DATASET ENTRIES:
=======
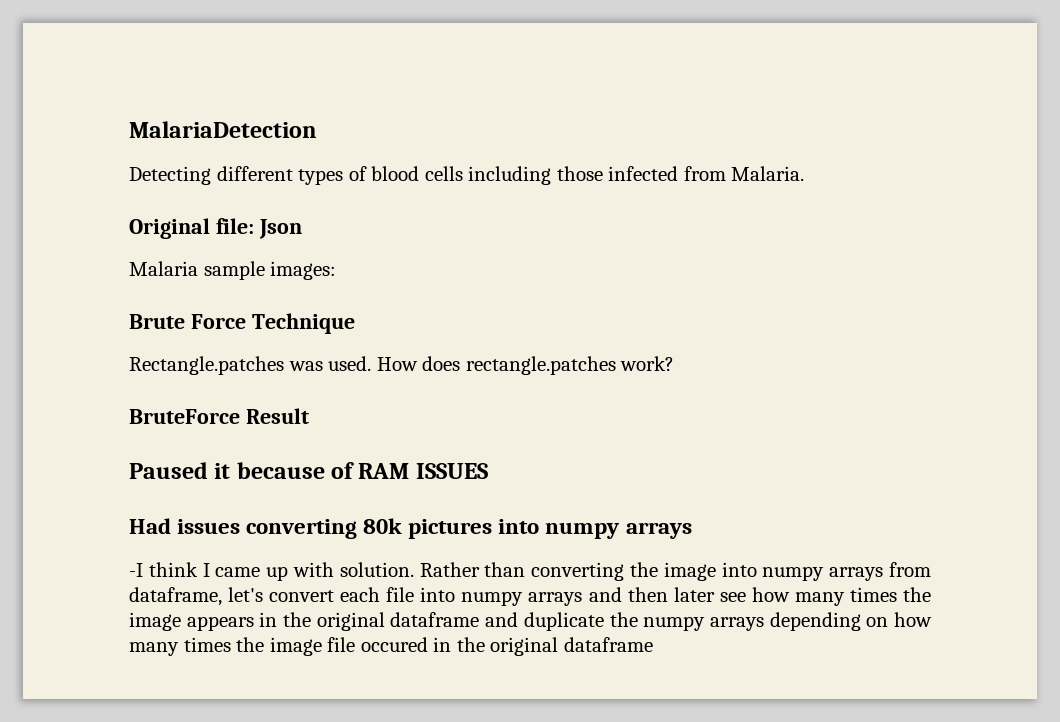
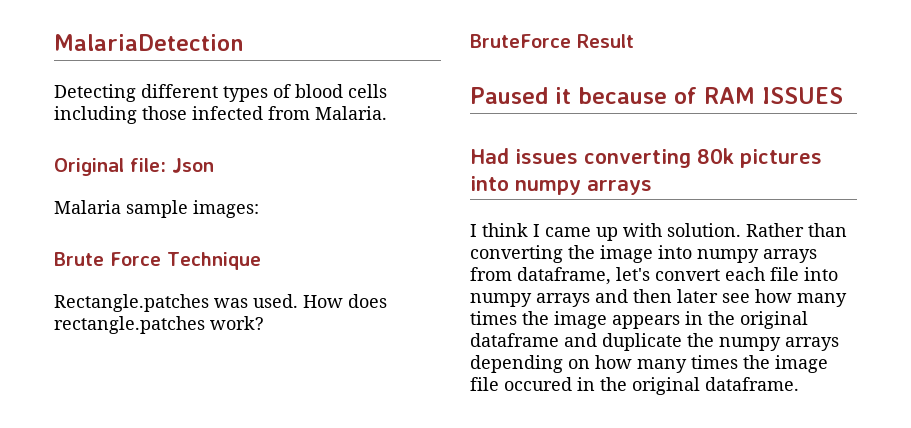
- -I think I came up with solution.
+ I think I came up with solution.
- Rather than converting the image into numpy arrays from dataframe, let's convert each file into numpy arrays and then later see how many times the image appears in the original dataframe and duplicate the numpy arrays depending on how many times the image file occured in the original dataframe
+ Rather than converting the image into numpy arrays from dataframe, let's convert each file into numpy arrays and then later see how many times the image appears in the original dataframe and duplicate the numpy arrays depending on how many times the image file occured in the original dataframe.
=======
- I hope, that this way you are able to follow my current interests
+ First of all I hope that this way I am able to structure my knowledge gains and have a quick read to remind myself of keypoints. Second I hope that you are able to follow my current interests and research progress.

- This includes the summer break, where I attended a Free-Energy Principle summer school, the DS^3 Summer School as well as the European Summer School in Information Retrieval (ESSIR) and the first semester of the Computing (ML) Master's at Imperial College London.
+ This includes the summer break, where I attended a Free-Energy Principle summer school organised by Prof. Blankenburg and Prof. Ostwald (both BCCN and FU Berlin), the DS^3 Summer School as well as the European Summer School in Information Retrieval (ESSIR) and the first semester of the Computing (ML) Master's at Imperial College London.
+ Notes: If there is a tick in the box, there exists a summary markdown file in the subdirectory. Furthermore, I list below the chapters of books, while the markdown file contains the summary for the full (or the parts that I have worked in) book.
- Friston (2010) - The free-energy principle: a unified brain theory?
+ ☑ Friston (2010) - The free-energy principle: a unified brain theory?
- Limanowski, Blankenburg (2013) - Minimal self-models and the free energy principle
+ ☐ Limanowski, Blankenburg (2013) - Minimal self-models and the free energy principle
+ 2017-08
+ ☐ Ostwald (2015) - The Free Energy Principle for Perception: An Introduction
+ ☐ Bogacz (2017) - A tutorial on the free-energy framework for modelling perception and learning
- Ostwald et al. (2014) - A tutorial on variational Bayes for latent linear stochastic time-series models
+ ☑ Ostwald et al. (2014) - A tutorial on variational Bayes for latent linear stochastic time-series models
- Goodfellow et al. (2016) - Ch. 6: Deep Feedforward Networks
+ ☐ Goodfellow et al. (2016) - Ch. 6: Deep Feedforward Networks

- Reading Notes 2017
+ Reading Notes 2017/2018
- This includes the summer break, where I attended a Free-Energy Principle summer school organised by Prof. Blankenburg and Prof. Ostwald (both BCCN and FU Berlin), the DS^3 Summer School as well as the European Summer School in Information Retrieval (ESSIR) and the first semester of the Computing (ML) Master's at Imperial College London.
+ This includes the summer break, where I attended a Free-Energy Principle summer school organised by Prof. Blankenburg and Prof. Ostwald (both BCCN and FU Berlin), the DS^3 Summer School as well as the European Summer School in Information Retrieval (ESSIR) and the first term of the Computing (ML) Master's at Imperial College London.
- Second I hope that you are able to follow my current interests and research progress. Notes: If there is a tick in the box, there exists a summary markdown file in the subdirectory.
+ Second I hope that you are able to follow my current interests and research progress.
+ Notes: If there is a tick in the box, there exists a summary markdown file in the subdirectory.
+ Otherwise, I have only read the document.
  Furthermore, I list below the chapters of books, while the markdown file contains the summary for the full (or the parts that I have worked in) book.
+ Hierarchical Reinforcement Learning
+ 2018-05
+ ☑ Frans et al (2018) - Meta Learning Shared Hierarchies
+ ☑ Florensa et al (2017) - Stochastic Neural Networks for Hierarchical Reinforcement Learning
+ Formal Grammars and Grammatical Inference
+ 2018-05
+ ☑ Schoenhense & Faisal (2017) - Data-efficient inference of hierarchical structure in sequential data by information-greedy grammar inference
=======
PROBLEM REQUIREMENTS:
Taking the line with "- -I think I came up with solution." as the first and the line with "the original dataframe." as the last, retype that stretch of the data above exactly, with no other lines.

YOUR RESPONSE:
- -I think I came up with solution.
+ I think I came up with solution.
- Rather than converting the image into numpy arrays from dataframe, let's convert each file into numpy arrays and then later see how many times the image appears in the original dataframe and duplicate the numpy arrays depending on how many times the image file occured in the original dataframe
+ Rather than converting the image into numpy arrays from dataframe, let's convert each file into numpy arrays and then later see how many times the image appears in the original dataframe and duplicate the numpy arrays depending on how many times the image file occured in the original dataframe.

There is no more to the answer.